Daniel Shechter, CEO of application detection and response (ADR) vendor Miggo, tells Dark Reading that Anthropic’s rate-limiting approach is smart, but “it’s a speedbump, not a wall.”
“The underlying capability exists, and other models will replicate it. Open-source variants will follow. Betting your security program on the assumption that jailbreak protections will hold at scale is the wrong bet,” he says. “My read is that Anthropic is trying to give defenders a window of opportunity. Not just to find and fix more vulnerabilities, but to understand what defending against a model like this actually looks like.”
The company claimed the new models were exceptional at preventing jailbreaks. Between internal and external red teaming, the blog claimed penetration tests were unable to produce “universal jailbreaks” following more than 1,000 hours of testing. “External red-teaming organizations we engaged also failed to find any universal jailbreaks on long-form agentic tasks so far — although the UK[‘s AI Security Institute] has made progress towards one within a brief initial testing window,” the blog read.
Although it may be impossible to prevent 100% of jailbreak attempts, the company said its goal is to make jailbreaks slow enough and costly enough that they are stopped before attackers can use them at scale. As Adam Arellano, field CTO at AI software development vendor Harness puts it, “Anthropic’s strategy is essentially to make things as difficult as possible.”
Mythos Is No More of a Threat Than It Was in April
Rob T. Lee, chief AI officer at SANS Institute, says he operates under the assumption that Mythos-caliber models have already gotten into the wrong hands.
“Frontier models of similar capability are already running in other labs, and those actors are using them,” he tells Dark Reading. “Even under Glasswing, access was restricted and monitored. But those organizations have thousands of employees. Any one of them could be incentivized to hand access to a criminal group, or there could already be a DPRK actor sitting inside the org. We have no data saying that’s happened. But every time we’ve believed something was restricted, we’ve found out our adversaries had it earlier than we thought.”

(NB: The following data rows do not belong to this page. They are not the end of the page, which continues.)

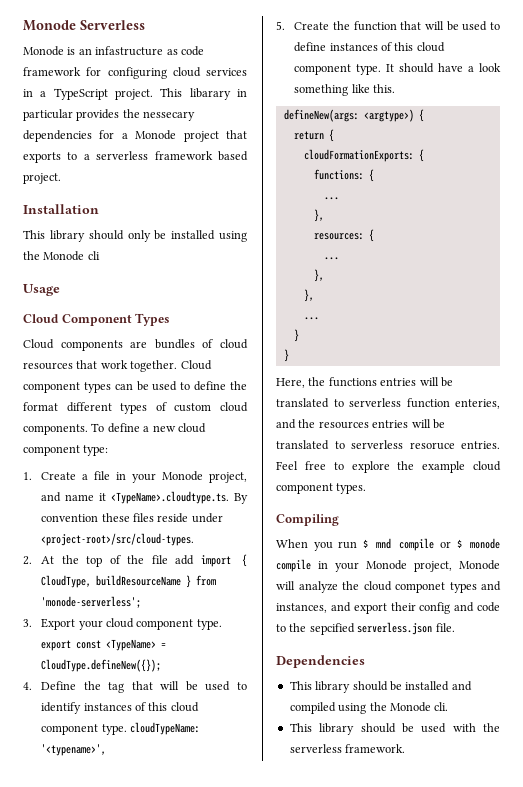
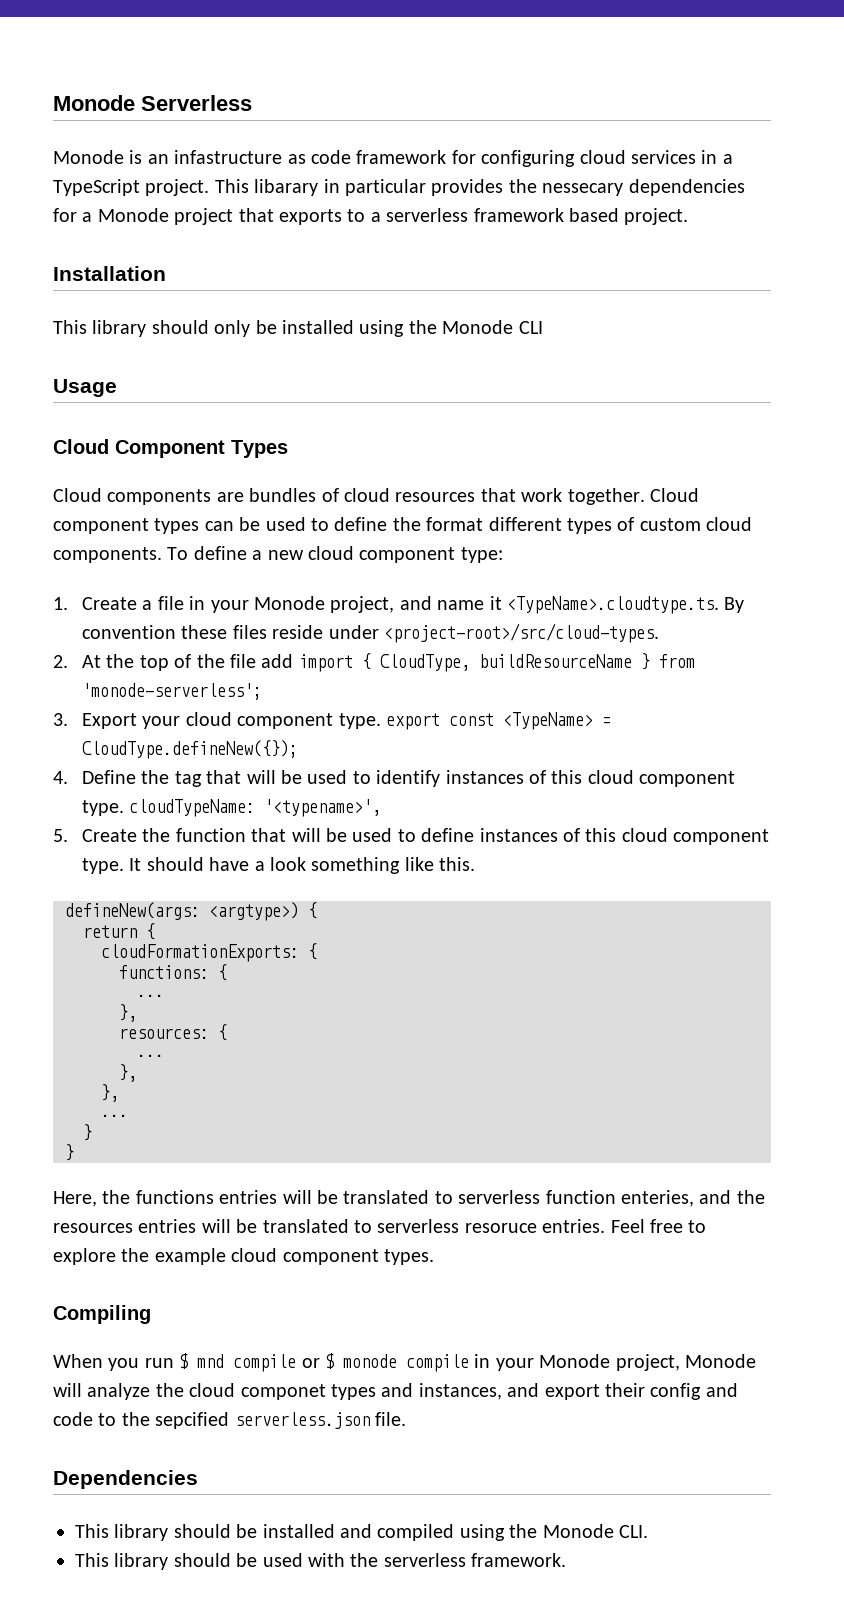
[87,251,100,260] cli -> [518,321,543,334] CLI
[434,702,449,711] cli. -> [618,1525,648,1538] CLI.

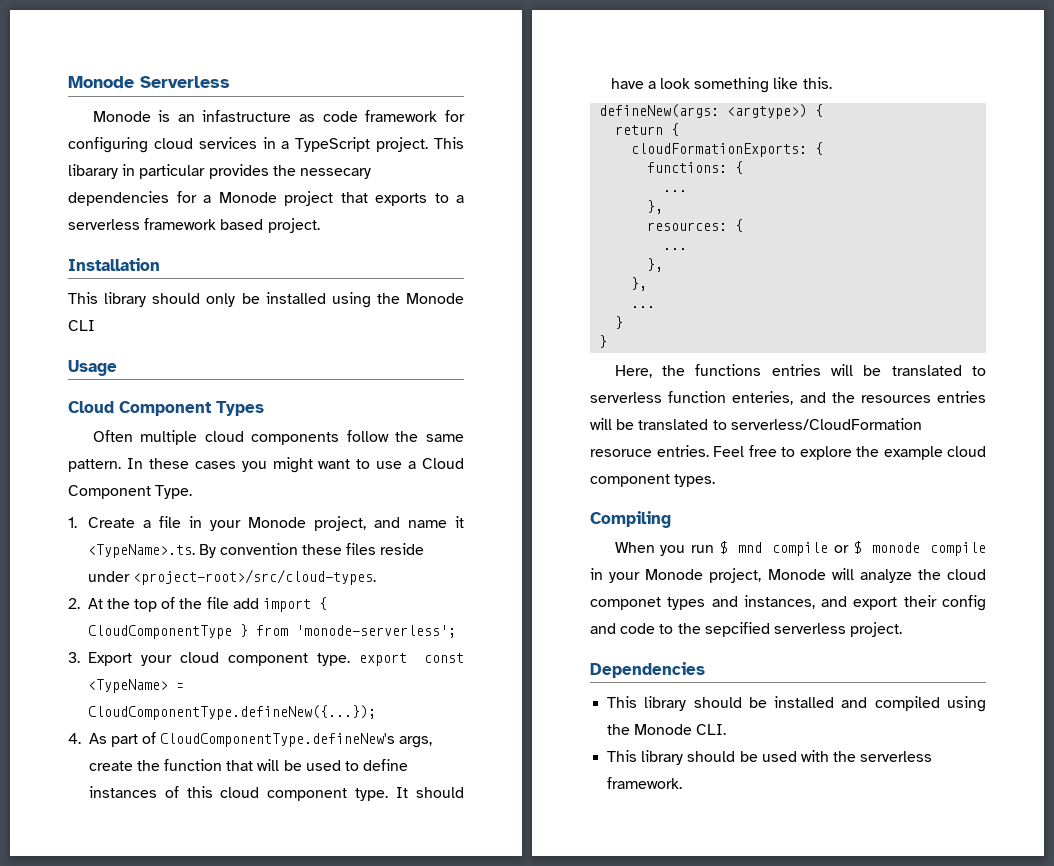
[53,488,699,505] [53,517,753,534] [53,546,503,563] Cloud components are bundles of cloud resources that work together. Cloud component types can be used to define the format different types of custom cloud components. To define a new cloud component type: -> [92,430,464,445] [68,457,464,473] [68,485,193,499] Often multiple cloud components follow the same pattern. In these cases you might want to use a Cloud Component Type.
[507,596,720,614] <TypeName>.cloudtype.ts. -> [87,544,195,558] <TypeName>.ts.
[379,654,632,672] CloudType, buildResourceName -> [87,625,232,639] CloudComponentType
[82,740,299,759] CloudType.defineNew({}); -> [87,705,376,720] CloudComponentType.defineNew({...});
[82,770,736,787] [82,799,382,817] [53,829,138,842] Define the tag that will be used to identify instances of this cloud component type. cloudTypeName: '<typename>', // 5. Create -> [88,732,433,748] [88,761,133,771] As part of CloudComponentType.defineNew's args, create
[377,1219,460,1233] serverless -> [730,418,922,430] serverless/CloudFormation
[234,1412,406,1429] serverless.json file. -> [773,622,903,637] serverless project.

Lee emphasizes that the classifier label also prevents defensive research on Fable 5. “I tried to use it to build a digital forensics skill and it dropped me down to Opus 4.8. Clever way to stop malicious actors or not, it keeps new defensive capability away from the people who will build the next generation of tooling.”

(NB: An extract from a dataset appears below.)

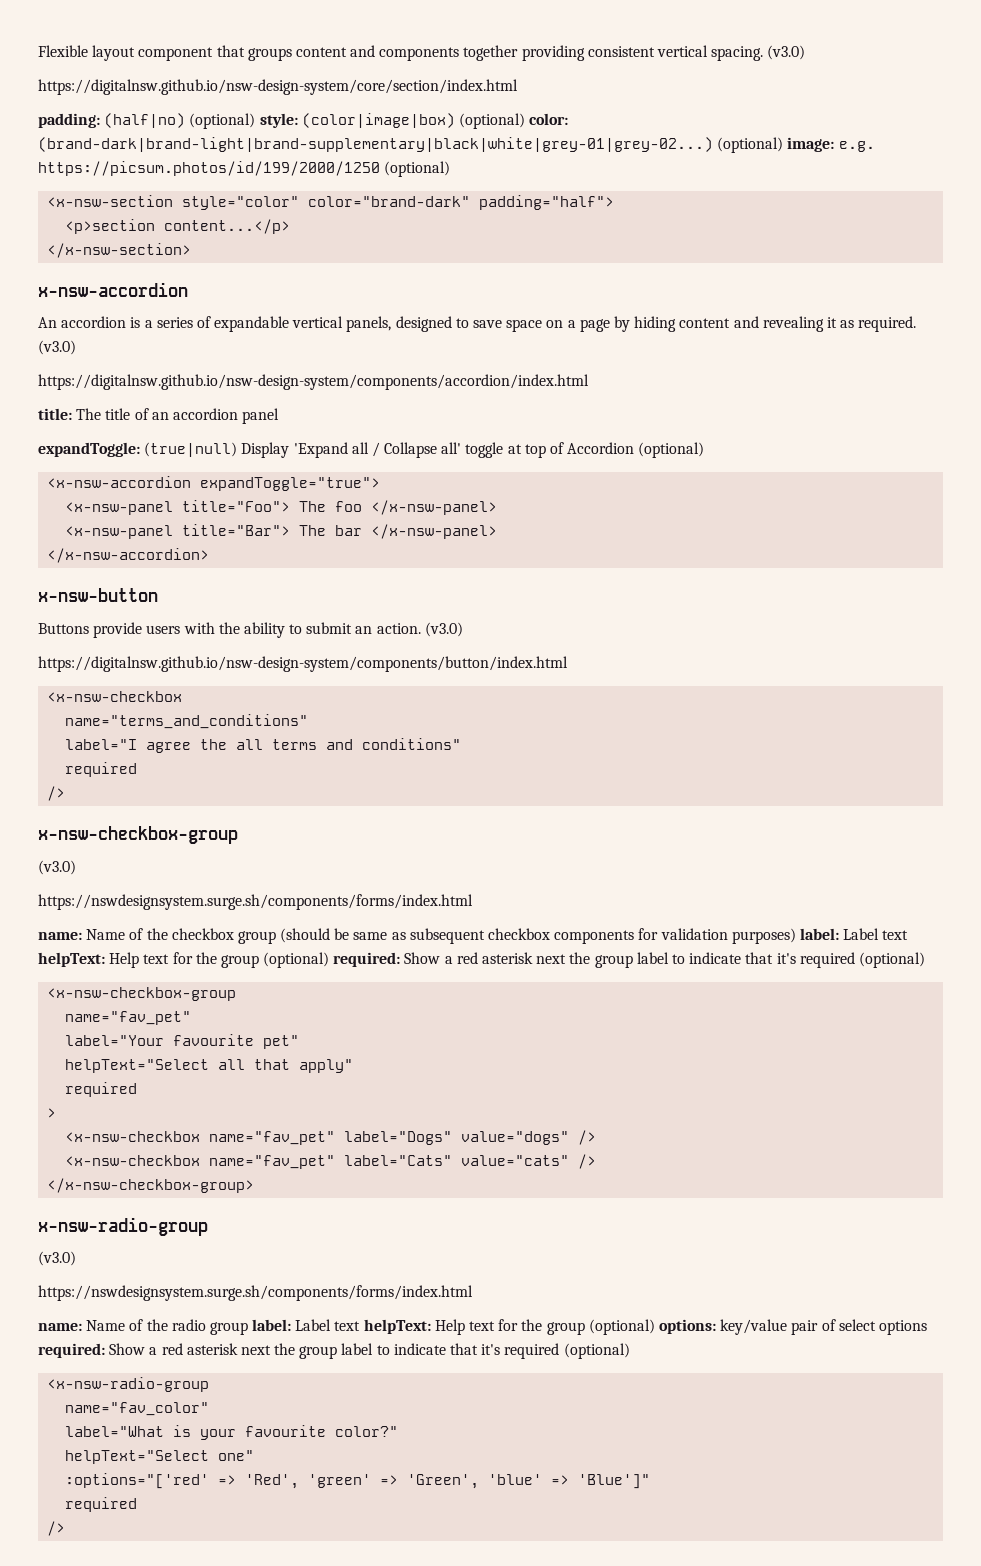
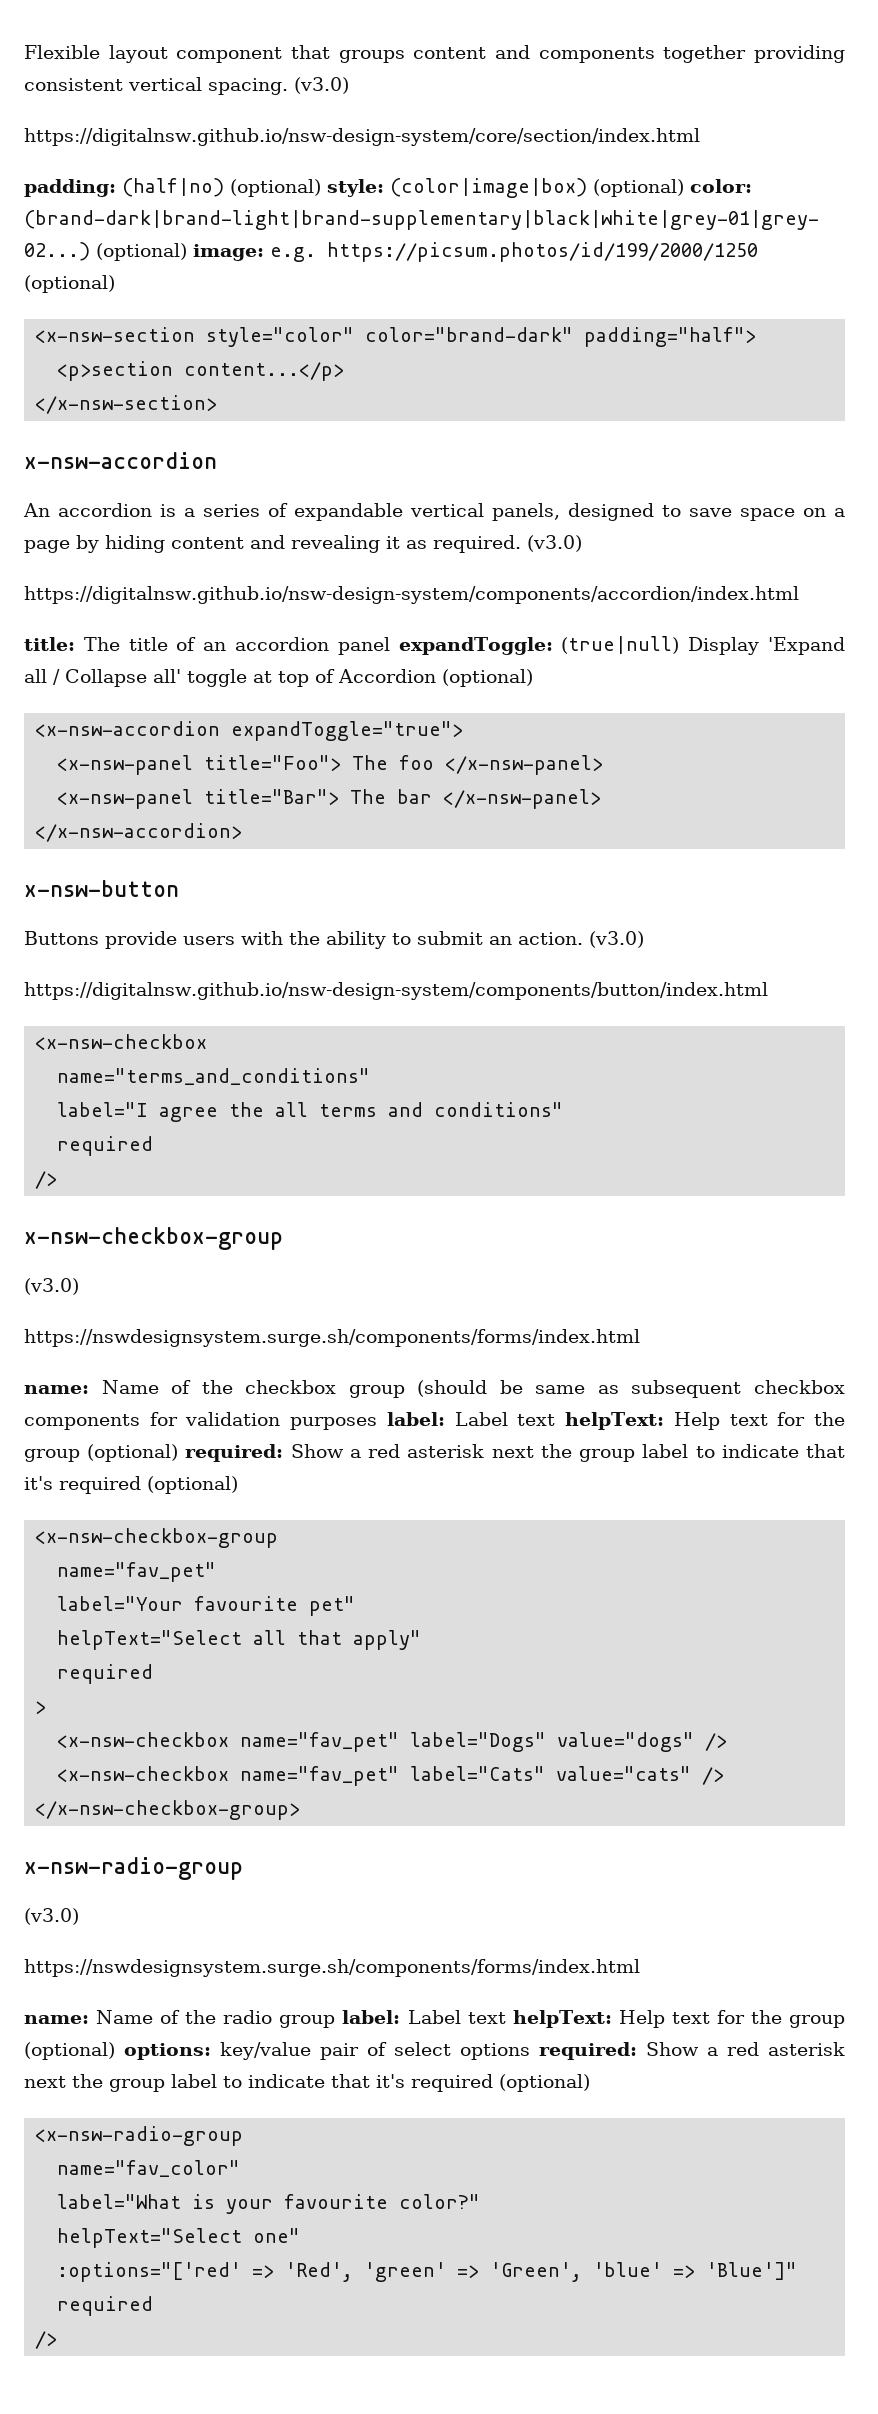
(280, 416) // -> (390, 646) none
[731,928,796,944] purposes) -> [290,1417,378,1430] purposes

In April’s CSA report, the authors said defenders should prepare for the Mythos exploit storm by adjusting risk calculations and re-orienting security program resources for an increasing number of attacks, a higher volume of patches, and less time to patch.
This means focusing on basics such as segmentation, egress filtering, multifactor authentication, and defense in depth. The authors also argued it means prioritizing robust dependency management, enforcing automated security assessments through LLMs, and to introduce AI agents to the cyber workforce in order to keep up with attackers.
Rich Mogull, chief analyst at CSA, tells Dark Reading that when it comes to Mythos, the cybersecurity story for the average practitioner has not changed. “This was expected, and it is exactly what we used to develop our guidance,” he says. “Start now, get to work, but the release of Fable did not make you less secure than you were the day before.”